Monitor for leaked credentials in GitHub and Jira
As the world’s leading code-hosting platform, GitHub needs no introduction. GitHub smoothes over the developer experience with Copilot, an AI “pair programmer” that uses OpenAI as an LLM to generate and suggest code. Developers also rely on apps like Jira to manage projects and boost productivity. Following the release of Atlassian Intelligence, developers can leverage the OpenAI model in Jira to automatically generate action items, outline documents, and more. Though both GitHub’s and Jira’s AI features have data protection standards in place, it’s still a good idea to prevent sensitive data from being exposed to third parties. This is where the next dimension of data sprawl prevention comes into play.
Let’s imagine that a software development team is tracking a GitHub project through Jira, and that a few active API keys are pasted from GitHub repos into Jira projects. In this case, the company’s security team could check for leaked credentials in both GitHub and Jira by deploying Nightfall’s out-of-the-box detectors. Each of these ML-trained detectors can be fine-tuned to individual teams’ needs via customer-specific detection rules. In this example, the security team might be staunchly risk averse, so they might set their “Minimum Confidence” level to “Likely” and their “Minimum Number of Findings” to one. In other words, their detectors would only need to find one “Likely” API key in order to send an alert. Though these settings might result in more alerts at first, Nightfall’s detectors will learn and adapt over time to cut down on false positives.
Once the team’s detectors are tuned and ready to go, they can proactively monitor all GitHub repos and Jira projects to make sure no API keys are present—especially if those docs could later be fed to third-party LLMs.
Automate compliance in Zendesk
Zendesk is the go-to app for companies looking to provide top-notch customer service. However, customers who submit tickets to Zendesk can often be a little too forthcoming with sensitive data like PCI and PHI in hopes that it might help agents answer their questions more quickly. When data sprawl is coming from customers, it presents a different sort of threat: Falling short of leading standards like PCI-DSS or HIPAA.
Time for our third and final example. Say a customer opens a ticket to an e-commerce company’s help desk to check on the status of their refund. They might “over-share” by including their credit card number or other personal data.

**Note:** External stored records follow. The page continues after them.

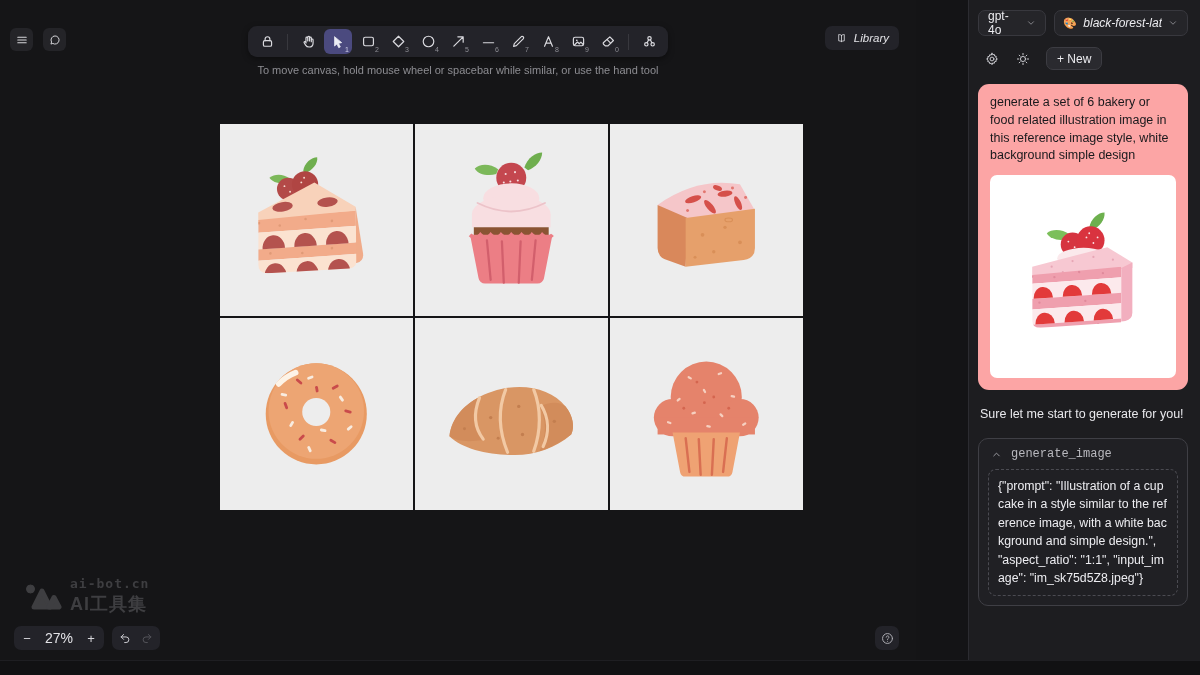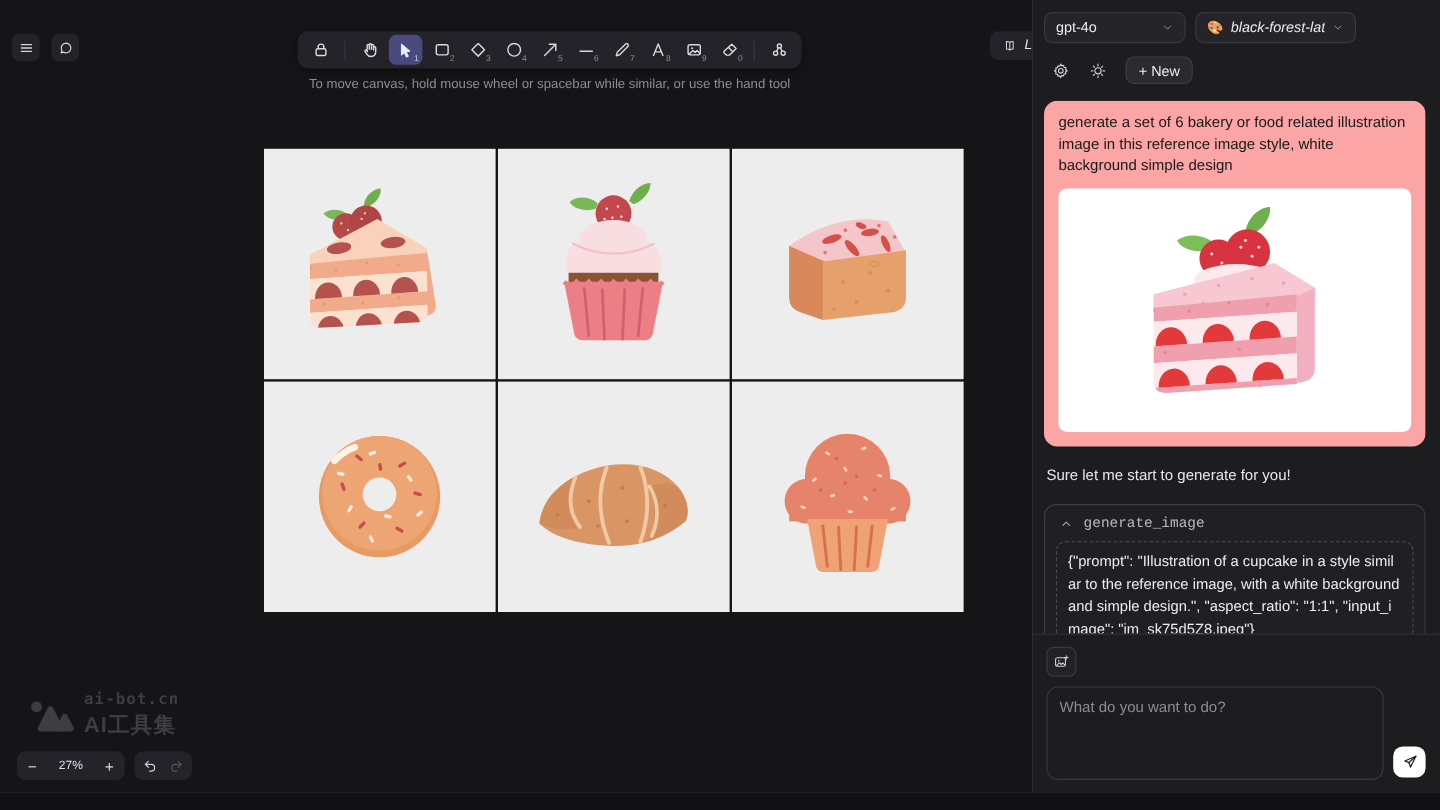"gpt-4o" .sidebar { width: 340px -> 232px }
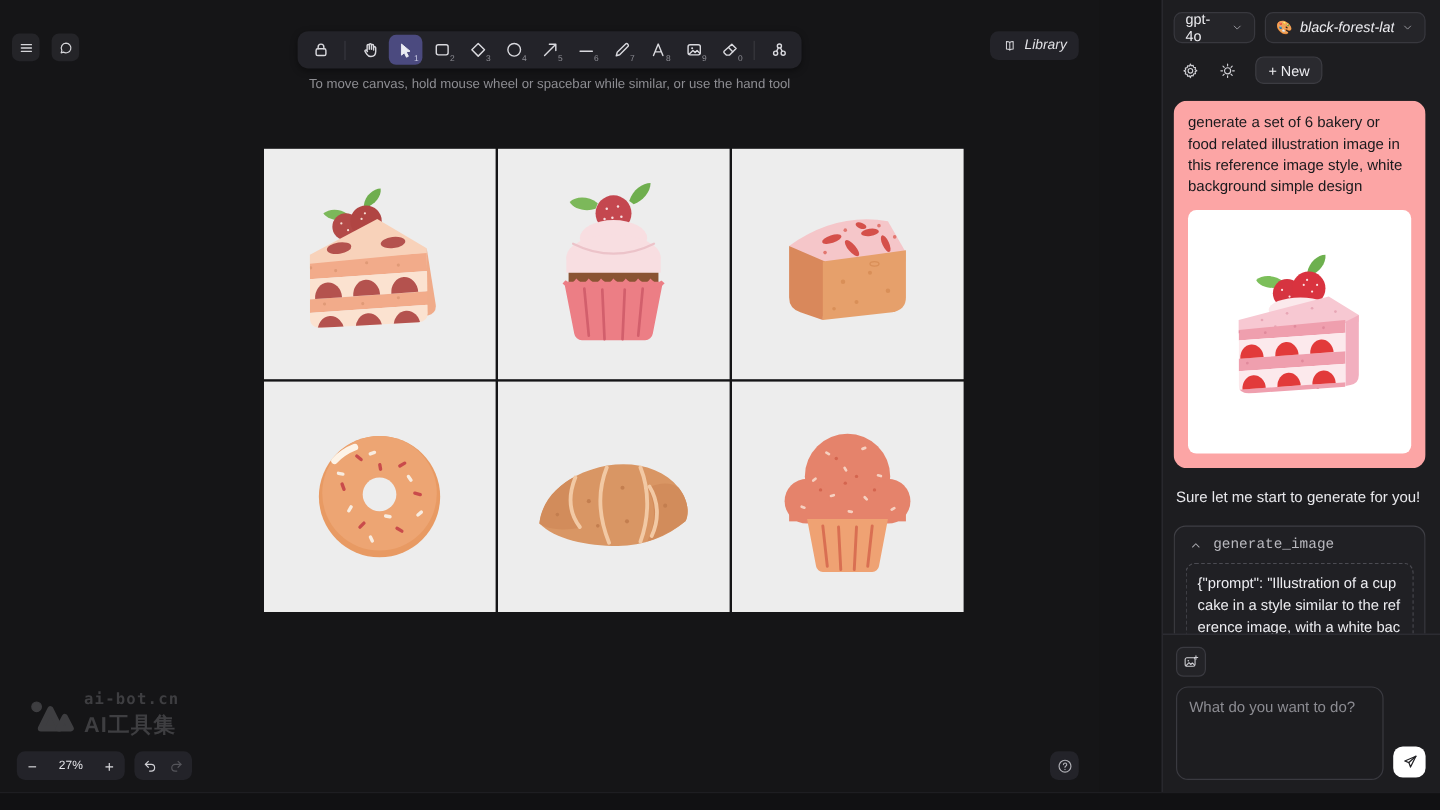"What do you want to" div.composer { html: <div> <div> <svg> <rect></rect> <circle></circle> <path></path> <path></path> </svg> </div> <div> <textarea></textarea> <div> <svg> <path></path> <path></path> </svg> </div> </div> </div> -> none }
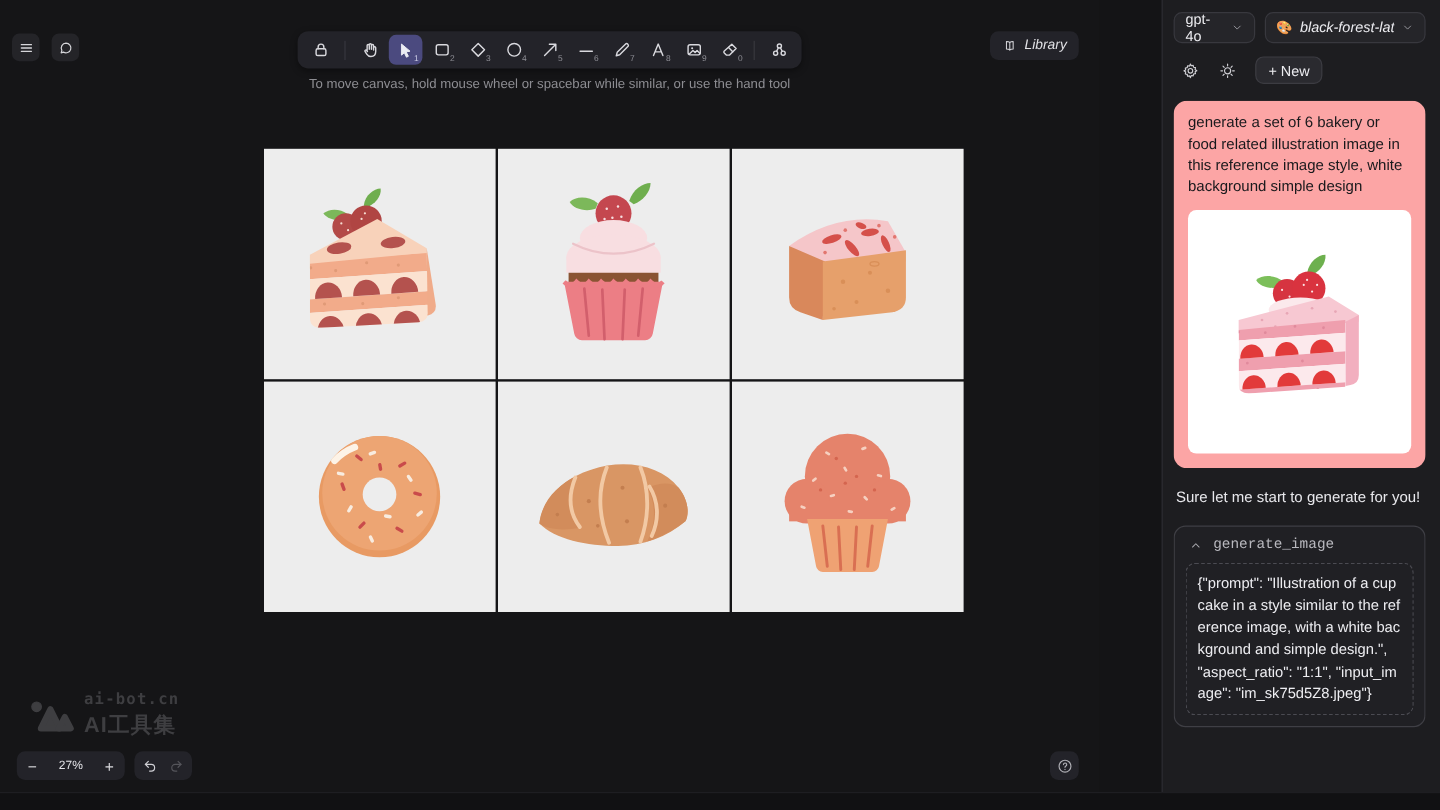"27%" .zoom-val { font-size: 10px -> 14px }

In order to remain in compliance with PCI-DSS, that company’s security team would need to contain and remediate the customer’s data as soon as possible. With Nightfall, the team could create their own custom compliance solution by integrating with Zendesk on the API level. More specifically, they could configure a workflow to automatically redact credit card information from incoming customer tickets so that it isn’t exposed to customer service agents or proliferated further in Zendesk. This elegant solution ultimately protects both the customer’s PCI while also ensuring that the company meets necessary compliance standards.
Throughout this blog post, we illustrated how Nightfall offers a proactive solution to data sprawl in popular SaaS apps. Though data sprawl is one of the most widespread and egregious risks to SaaS apps, it's a critical ingredient of holistic data protection along with more traditional DLP strategies like Identity and Access Management (IAM), SaaS Security Posture Management (SSPM), and User and Entity Behavior Analytics (UEBA).